──────── Information ────────

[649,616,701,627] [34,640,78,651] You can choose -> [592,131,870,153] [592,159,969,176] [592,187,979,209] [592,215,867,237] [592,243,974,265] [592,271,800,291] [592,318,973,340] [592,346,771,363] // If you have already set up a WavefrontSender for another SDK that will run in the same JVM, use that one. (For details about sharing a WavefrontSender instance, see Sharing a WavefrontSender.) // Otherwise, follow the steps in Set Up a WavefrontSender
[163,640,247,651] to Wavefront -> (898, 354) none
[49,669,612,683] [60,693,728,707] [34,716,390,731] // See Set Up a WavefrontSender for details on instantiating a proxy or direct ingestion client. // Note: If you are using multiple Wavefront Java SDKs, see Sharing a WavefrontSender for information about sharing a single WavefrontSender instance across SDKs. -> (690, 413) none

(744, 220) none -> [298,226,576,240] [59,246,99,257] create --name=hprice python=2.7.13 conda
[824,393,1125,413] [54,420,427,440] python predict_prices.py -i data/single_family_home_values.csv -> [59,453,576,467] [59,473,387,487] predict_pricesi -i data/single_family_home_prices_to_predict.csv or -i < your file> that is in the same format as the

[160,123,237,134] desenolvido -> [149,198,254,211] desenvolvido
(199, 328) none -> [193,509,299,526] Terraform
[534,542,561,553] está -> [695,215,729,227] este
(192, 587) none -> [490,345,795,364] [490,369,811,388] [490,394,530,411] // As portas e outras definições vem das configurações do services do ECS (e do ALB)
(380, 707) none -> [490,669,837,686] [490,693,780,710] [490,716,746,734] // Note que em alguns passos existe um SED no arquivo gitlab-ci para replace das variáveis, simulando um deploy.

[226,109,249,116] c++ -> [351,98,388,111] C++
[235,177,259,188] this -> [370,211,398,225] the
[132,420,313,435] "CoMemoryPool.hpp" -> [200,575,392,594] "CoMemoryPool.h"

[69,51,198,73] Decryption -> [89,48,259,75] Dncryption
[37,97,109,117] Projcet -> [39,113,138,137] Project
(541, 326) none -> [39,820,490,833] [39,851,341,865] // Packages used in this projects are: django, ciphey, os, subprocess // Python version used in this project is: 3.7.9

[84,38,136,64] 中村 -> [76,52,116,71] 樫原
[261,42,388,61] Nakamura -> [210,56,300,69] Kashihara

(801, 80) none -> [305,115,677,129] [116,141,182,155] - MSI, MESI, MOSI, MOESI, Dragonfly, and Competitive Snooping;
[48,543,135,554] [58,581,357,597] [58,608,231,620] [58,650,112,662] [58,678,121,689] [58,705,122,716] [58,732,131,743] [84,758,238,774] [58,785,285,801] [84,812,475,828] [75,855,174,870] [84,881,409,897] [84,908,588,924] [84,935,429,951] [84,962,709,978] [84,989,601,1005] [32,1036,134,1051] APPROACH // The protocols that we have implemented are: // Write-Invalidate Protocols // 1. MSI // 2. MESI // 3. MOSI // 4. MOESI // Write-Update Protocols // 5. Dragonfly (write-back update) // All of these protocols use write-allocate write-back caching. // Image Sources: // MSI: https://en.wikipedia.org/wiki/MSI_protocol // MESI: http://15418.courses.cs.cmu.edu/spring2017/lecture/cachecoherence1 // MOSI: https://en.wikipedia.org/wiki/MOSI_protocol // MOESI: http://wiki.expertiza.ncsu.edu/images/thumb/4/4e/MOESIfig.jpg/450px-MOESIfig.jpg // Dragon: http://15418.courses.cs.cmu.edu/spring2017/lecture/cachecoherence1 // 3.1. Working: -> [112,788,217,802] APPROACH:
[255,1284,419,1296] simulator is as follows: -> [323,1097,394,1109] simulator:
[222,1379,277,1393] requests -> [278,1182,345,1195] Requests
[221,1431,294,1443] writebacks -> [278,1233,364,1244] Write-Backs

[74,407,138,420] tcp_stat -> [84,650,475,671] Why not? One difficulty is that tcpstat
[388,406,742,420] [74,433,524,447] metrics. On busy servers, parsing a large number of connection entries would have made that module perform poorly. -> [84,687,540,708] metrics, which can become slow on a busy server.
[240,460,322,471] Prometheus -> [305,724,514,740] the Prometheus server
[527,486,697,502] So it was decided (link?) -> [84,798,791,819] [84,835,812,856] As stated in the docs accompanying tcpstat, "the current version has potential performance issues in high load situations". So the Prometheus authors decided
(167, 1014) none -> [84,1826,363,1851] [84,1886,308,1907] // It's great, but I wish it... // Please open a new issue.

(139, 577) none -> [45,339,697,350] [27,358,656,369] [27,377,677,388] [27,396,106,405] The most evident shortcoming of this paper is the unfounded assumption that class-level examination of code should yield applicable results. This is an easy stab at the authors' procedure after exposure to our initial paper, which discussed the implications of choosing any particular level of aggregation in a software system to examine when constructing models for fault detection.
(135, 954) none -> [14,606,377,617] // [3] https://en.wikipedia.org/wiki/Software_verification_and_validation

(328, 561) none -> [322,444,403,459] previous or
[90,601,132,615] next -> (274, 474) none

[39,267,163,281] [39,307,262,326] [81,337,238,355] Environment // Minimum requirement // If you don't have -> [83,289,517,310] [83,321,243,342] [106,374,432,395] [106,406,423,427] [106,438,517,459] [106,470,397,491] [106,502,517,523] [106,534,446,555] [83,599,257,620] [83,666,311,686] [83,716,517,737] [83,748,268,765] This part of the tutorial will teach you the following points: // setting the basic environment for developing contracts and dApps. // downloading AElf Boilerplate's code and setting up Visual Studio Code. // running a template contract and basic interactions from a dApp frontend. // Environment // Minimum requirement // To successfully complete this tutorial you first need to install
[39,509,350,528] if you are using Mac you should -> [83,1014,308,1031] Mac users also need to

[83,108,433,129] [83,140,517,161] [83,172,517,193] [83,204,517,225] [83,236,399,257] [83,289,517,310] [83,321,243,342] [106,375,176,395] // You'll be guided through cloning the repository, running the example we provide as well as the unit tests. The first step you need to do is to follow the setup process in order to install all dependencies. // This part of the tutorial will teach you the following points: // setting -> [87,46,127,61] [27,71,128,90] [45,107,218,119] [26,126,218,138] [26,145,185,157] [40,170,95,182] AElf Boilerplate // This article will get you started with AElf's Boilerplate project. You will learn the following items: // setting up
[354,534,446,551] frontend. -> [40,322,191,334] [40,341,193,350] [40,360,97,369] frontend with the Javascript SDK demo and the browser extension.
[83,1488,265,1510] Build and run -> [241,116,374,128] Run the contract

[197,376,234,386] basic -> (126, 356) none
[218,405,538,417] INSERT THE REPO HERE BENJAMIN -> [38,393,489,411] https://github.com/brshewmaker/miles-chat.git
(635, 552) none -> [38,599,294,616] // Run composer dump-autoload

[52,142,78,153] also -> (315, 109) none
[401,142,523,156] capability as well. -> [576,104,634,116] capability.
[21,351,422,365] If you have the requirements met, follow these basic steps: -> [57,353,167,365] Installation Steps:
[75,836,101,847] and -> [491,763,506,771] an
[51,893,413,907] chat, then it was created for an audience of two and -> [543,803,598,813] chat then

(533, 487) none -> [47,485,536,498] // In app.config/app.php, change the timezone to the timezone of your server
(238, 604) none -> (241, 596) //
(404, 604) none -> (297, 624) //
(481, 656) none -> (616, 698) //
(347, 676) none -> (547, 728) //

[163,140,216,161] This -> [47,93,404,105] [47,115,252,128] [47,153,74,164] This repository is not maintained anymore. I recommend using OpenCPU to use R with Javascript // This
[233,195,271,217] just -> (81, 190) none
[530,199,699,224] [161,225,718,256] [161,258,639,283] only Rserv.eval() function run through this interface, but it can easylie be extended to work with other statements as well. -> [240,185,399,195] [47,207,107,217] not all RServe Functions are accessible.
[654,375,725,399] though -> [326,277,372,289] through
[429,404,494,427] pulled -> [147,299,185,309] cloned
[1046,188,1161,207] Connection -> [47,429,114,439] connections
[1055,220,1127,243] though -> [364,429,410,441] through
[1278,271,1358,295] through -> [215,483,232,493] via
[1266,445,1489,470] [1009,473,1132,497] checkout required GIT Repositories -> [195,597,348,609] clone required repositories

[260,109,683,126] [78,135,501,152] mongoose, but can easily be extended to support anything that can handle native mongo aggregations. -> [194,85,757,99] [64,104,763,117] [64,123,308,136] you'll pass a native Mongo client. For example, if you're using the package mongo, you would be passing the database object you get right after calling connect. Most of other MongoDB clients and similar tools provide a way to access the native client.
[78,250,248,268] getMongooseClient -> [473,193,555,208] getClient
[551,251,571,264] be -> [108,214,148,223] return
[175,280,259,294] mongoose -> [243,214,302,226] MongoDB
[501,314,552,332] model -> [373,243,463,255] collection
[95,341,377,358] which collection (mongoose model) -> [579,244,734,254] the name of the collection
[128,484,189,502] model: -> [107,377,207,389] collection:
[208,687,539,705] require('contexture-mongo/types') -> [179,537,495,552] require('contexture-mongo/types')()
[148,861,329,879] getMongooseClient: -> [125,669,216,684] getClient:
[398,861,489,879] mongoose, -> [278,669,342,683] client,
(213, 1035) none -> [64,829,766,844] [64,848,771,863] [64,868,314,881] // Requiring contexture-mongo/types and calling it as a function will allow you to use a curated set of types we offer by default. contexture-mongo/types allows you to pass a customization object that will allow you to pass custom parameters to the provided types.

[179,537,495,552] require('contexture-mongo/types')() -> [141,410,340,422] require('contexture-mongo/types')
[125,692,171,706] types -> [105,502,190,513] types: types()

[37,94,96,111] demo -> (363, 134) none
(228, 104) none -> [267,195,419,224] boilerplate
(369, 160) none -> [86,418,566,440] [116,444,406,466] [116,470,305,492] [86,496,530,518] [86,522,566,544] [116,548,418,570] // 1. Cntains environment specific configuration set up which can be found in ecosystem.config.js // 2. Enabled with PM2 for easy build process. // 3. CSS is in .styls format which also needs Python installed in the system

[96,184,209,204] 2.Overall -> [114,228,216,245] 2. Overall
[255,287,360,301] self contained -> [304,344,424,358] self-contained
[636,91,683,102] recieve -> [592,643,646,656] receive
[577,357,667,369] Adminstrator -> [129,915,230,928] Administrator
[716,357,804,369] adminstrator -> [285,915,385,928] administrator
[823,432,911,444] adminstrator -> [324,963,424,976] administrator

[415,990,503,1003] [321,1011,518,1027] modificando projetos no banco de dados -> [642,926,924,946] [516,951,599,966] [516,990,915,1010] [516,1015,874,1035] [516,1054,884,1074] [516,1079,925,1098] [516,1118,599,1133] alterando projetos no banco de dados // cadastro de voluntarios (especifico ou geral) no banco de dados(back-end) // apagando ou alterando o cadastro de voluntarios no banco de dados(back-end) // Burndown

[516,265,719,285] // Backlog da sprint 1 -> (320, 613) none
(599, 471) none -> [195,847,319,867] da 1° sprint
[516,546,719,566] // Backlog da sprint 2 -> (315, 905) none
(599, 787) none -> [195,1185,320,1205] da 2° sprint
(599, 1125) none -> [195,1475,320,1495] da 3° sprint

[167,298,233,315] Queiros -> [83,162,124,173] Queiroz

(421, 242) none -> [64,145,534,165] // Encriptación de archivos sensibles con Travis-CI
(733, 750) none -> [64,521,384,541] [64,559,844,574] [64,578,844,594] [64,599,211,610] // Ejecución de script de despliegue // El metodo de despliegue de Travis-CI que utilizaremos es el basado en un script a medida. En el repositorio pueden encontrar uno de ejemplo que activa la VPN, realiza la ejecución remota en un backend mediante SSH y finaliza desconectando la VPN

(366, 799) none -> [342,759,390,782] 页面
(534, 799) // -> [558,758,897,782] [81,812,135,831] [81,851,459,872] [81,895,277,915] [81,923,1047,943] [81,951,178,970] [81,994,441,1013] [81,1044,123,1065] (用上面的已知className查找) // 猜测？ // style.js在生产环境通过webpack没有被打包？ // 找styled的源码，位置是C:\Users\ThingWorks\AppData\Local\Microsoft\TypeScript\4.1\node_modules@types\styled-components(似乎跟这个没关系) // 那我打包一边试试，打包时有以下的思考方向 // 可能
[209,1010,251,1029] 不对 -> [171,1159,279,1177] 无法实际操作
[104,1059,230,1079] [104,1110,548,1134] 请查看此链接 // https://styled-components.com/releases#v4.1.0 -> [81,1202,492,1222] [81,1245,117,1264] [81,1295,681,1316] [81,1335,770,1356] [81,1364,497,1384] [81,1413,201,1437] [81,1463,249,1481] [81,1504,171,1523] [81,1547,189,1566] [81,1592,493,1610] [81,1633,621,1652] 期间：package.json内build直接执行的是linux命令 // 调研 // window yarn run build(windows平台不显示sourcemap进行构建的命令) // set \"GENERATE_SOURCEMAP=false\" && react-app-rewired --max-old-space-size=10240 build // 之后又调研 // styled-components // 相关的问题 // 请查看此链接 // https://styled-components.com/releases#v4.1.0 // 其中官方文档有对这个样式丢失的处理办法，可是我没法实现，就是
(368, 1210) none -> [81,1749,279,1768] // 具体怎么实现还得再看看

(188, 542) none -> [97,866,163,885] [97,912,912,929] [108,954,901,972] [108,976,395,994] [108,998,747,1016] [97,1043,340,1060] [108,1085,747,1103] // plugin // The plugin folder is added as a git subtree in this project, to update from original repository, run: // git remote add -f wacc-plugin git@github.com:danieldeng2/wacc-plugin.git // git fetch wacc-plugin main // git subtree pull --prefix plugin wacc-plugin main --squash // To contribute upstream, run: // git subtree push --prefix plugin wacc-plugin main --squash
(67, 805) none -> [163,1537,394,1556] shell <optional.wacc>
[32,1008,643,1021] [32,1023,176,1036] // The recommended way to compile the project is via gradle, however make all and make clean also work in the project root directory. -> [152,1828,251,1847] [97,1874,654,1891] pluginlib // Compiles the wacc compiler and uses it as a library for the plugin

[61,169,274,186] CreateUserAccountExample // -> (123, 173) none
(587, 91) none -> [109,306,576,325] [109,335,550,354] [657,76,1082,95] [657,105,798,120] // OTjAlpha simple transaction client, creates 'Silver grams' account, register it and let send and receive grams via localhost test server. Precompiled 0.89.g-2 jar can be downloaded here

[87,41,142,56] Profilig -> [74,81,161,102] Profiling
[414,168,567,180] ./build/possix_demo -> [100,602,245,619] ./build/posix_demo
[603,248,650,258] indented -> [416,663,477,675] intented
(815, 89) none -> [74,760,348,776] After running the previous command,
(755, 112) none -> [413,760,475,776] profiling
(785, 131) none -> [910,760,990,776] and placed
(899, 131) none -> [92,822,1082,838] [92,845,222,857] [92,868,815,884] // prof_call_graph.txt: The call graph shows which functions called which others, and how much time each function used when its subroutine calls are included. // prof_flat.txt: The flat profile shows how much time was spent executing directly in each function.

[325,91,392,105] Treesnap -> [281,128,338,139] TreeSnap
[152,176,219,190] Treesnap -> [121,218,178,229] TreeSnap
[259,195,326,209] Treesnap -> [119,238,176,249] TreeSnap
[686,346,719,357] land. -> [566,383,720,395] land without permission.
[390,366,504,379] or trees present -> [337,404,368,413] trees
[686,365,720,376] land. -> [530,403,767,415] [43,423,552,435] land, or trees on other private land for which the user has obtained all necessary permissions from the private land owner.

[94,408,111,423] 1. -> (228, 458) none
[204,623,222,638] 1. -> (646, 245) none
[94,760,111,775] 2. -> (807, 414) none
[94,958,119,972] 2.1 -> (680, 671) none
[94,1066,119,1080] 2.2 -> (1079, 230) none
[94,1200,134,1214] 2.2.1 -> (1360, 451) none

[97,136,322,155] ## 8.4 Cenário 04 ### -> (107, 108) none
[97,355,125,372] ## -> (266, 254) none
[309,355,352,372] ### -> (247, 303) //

────────

__Your instructions__:
Once you find the line with "[160,123,237,134] desenolvido ->" above, print it and every line after it up to and including the line with "(801, 80) none", exactly as written and nothing else.

__Answer__:
[160,123,237,134] desenolvido -> [149,198,254,211] desenvolvido
(199, 328) none -> [193,509,299,526] Terraform
[534,542,561,553] está -> [695,215,729,227] este
(192, 587) none -> [490,345,795,364] [490,369,811,388] [490,394,530,411] // As portas e outras definições vem das configurações do services do ECS (e do ALB)
(380, 707) none -> [490,669,837,686] [490,693,780,710] [490,716,746,734] // Note que em alguns passos existe um SED no arquivo gitlab-ci para replace das variáveis, simulando um deploy.

[226,109,249,116] c++ -> [351,98,388,111] C++
[235,177,259,188] this -> [370,211,398,225] the
[132,420,313,435] "CoMemoryPool.hpp" -> [200,575,392,594] "CoMemoryPool.h"

[69,51,198,73] Decryption -> [89,48,259,75] Dncryption
[37,97,109,117] Projcet -> [39,113,138,137] Project
(541, 326) none -> [39,820,490,833] [39,851,341,865] // Packages used in this projects are: django, ciphey, os, subprocess // Python version used in this project is: 3.7.9

[84,38,136,64] 中村 -> [76,52,116,71] 樫原
[261,42,388,61] Nakamura -> [210,56,300,69] Kashihara

(801, 80) none -> [305,115,677,129] [116,141,182,155] - MSI, MESI, MOSI, MOESI, Dragonfly, and Competitive Snooping;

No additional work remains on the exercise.